How Does This Issue Affect Consumers in New Jersey?

The current approach, Local Information Network and Communications Systems (LINCS), used by New Jersey to coordinate county public health information, planning, and disease surveillance is voluntary and relies on grants as an incentive. Furthermore, neither LINCS nor the proposed legislation include mental health services in county-wide public health preparedness for terrorist acts or public health emergencies.

On Tuesday, September 11, 2001 the nation was forever changed. Following the single largest terrorist attack ever experienced by this country, many New Jersey citizens are dead, know someone who was killed or injured, witnessed the attack and its aftermath, or heard about the attack through media sources and other mediums.

The long term effects of the Oklahoma City bombing on its citizens give us an idea of what is in our future. Almost half of survivors directly exposed to the blast reported developing problems with anxiety, depression, alcohol and PTSD; over a year after the bombing, Oklahomans reported increased rates of alcohol use, smoking, stress and PTSD symptoms as compared to citizens of another metropolitan city; two years after the bombing 16% of children and adolescents who lived app 100 miles from Oklahoma City reported significant PTSD symptoms related to the event.

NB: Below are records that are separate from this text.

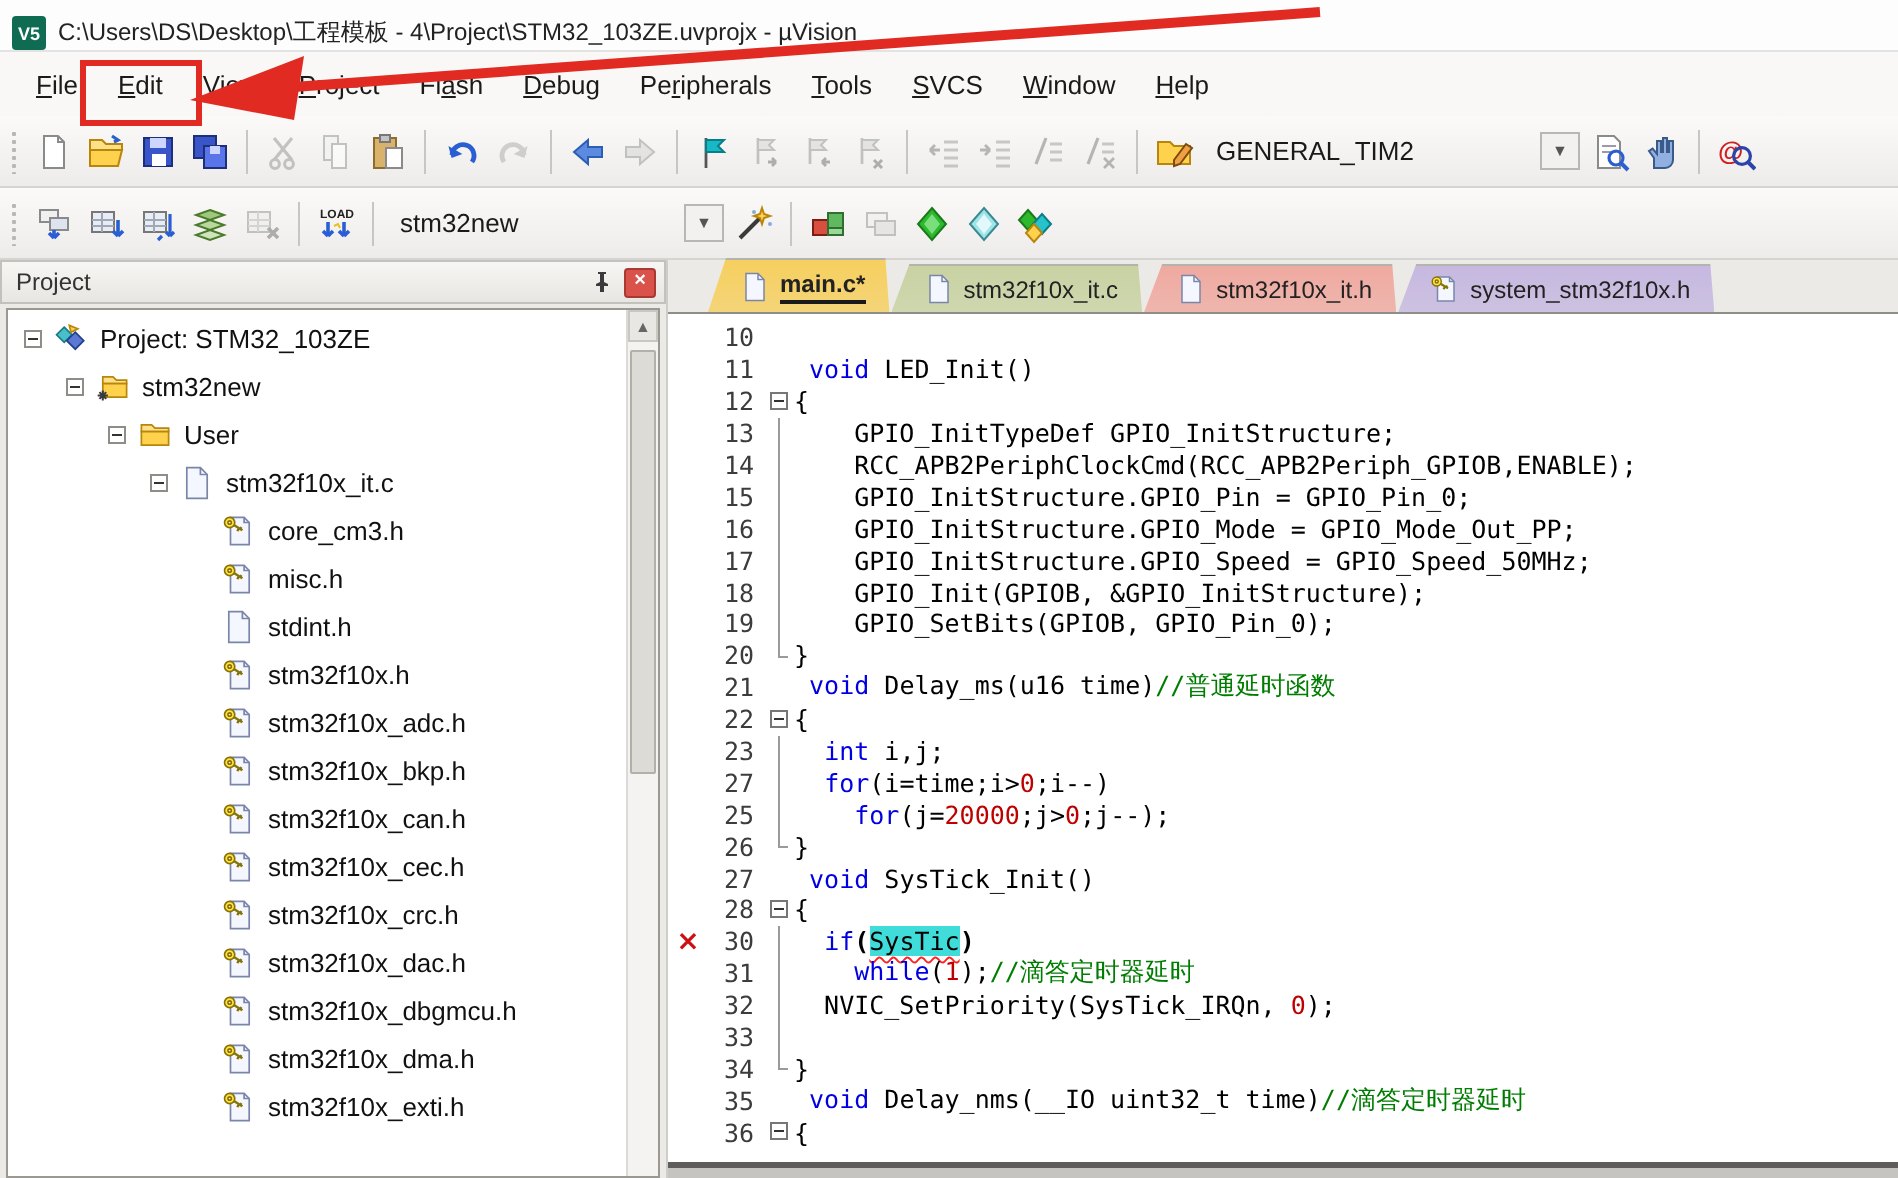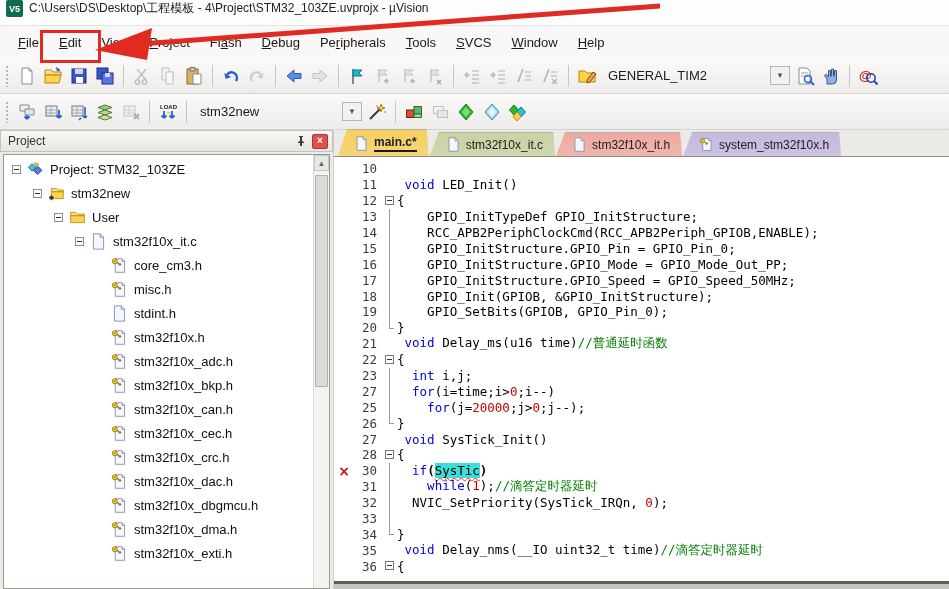"V5" .titlebar { align-items: flex-start -> flex-end }
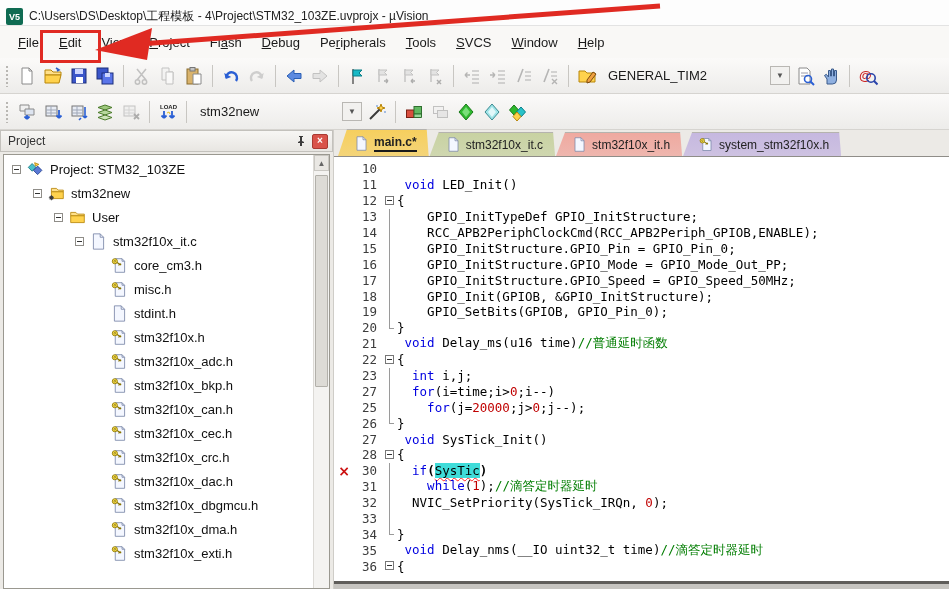"main.c*" .tabbar { padding-left: 4px -> 20px }
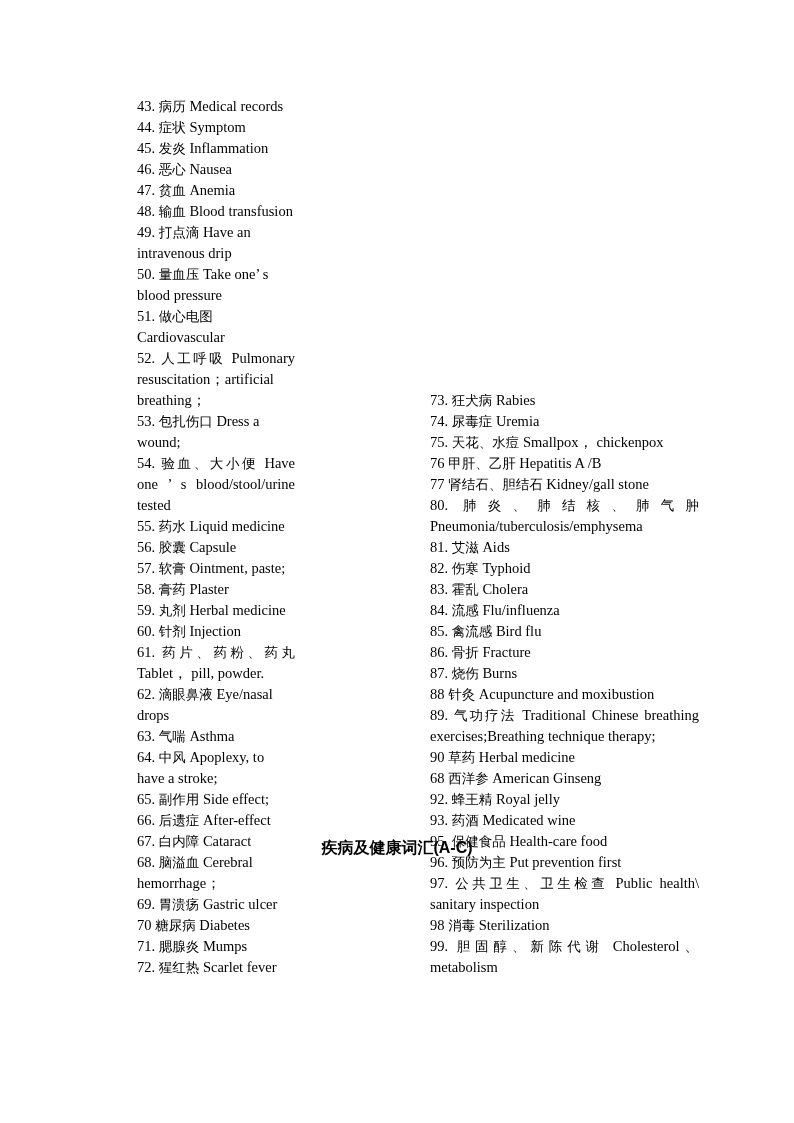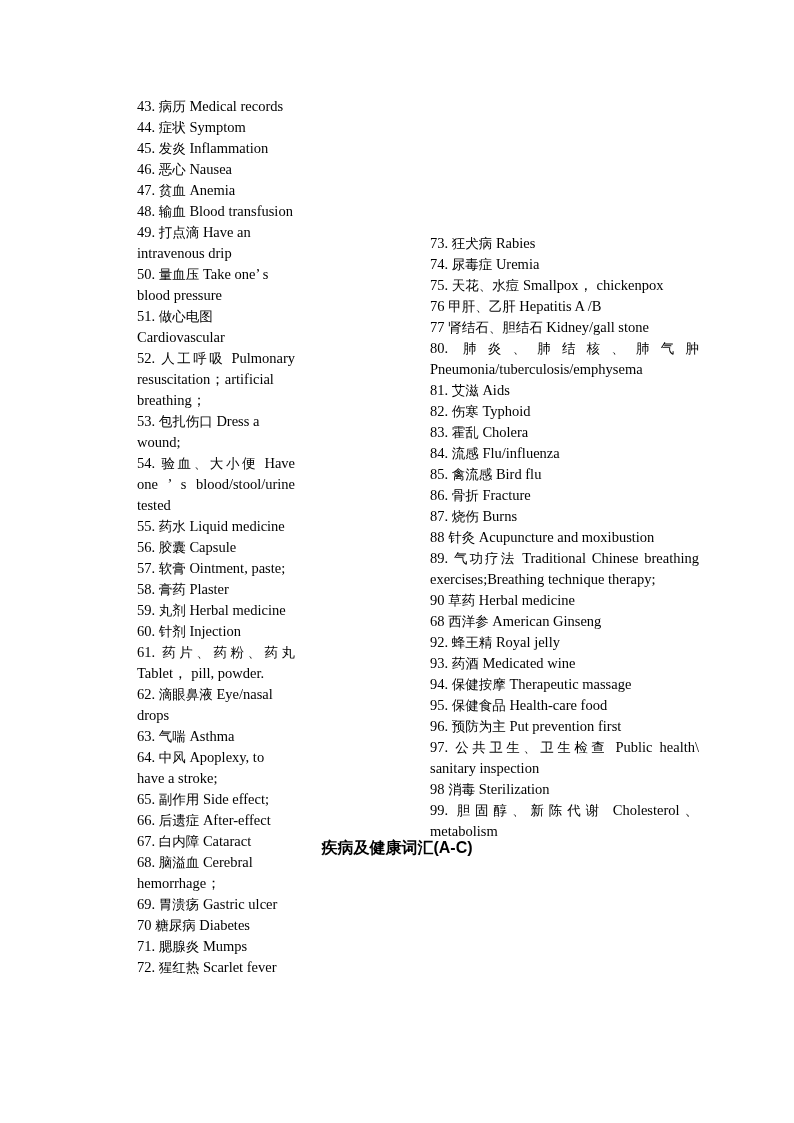"43. 病历 Medical records" .glossary { align-items: center -> flex-end }
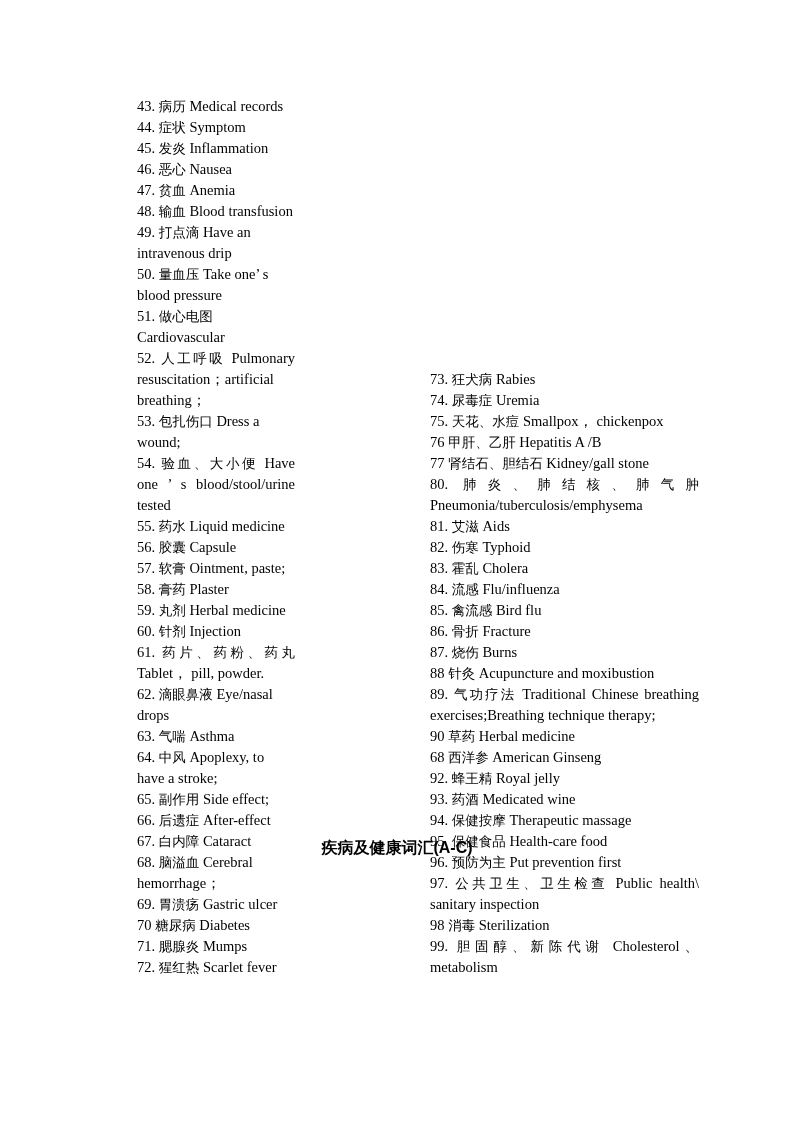"94. 保健按摩 Therapeutic massage" p.entry { html: <p><span>94. </span><span>保健按摩</span> <span>Therapeutic massage</span></p> -> none }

The increasing prevalence of natural disasters, environmental tragedies and violent behavior has generated excessive costs in both human and material resources at a time when cost-efficiency and control are continually emphasized by managed care, contracts, business, and government agencies. As a result, increasing pressure has been placed on healthcare providers to do more with less, while also providing the necessary resources to respond efficiently and effectively during an emergency. A successful comprehensive, risk-based emergency management program of preparedness, response and recovery will reduce the loss of life and resources.